Die sechs Helikopter kommen aus Bundeswehrbeständen, die Marine hatte die Mehrzweckflieger bereits seit den Siebzigerjahren im Einsatz, allerdings wurden die Modelle mehrmals modernisiert und aufgearbeitet. Die Hubschrauber sind vor allem zum Transport von Soldaten und Material geeignet. Nach SPIEGEL-Informationen hatte die Ukraine in Berlin konkret nach Helikoptern gefragt, daraufhin prüfte das Wehrressort eine Abgabe aus Bundeswehrbeständen.
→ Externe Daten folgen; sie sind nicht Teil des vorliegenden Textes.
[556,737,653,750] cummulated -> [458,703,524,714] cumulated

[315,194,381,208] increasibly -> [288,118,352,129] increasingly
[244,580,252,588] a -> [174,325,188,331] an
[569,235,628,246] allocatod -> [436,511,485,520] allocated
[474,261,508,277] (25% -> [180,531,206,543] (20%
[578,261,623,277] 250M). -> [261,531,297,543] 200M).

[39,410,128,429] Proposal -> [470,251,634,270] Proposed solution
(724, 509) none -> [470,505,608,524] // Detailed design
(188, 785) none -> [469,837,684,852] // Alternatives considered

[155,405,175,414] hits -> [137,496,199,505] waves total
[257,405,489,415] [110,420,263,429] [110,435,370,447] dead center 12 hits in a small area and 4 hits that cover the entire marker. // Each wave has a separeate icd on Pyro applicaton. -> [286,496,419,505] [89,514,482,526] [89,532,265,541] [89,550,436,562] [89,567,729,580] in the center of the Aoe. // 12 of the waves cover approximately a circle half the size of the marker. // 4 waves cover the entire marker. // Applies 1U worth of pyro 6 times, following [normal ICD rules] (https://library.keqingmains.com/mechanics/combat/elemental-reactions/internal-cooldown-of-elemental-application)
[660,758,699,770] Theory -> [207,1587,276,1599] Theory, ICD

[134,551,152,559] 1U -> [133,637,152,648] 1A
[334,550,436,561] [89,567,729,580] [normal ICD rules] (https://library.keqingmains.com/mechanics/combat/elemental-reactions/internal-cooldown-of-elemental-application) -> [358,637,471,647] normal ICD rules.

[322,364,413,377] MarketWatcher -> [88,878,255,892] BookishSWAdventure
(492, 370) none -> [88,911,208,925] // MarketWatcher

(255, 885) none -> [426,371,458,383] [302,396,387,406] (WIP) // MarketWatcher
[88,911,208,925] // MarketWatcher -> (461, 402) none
In Deutschland waren die Helikopter zuletzt vor allem zur Seenotrettung eingesetzt worden. Die Truppe sondert die »Sea Kings« derzeit Schritt für Schritt aus und ersetzt sie durch modernere Modelle.
»Sea King ist ein bewährter und robuster Hubschrauber«
»Der Sea King ist ein bewährter und robuster Hubschrauber, der den Ukrainern in vielen Bereichen helfen wird: bei der Aufklärung über dem Schwarzen Meer bis hin zum Transport von Soldaten. Es ist die erste deutsche Lieferung dieser Art«, teilte Pistorius nach Bekanntgabe der Lieferung mit. Für den Schutz der ukrainischen Bevölkerung und Infrastruktur bleibe Luftverteidigung die Priorität Nummer eins. Außerdem sei mehr Tempo bei der Rüstungsproduktion nötig. Seit Kriegsbeginn umfassen die militärischen Lieferungen aus Deutschland nach Angaben des Verteidigungsministeriums etwa sechs Milliarden Euro.
Großbritannien hatte bereits Ende 2022 drei »Sea Kings« an die Ukraine geliefert. Die Flieger sind trotz ihres hohen Alters regelmäßig im Einsatz.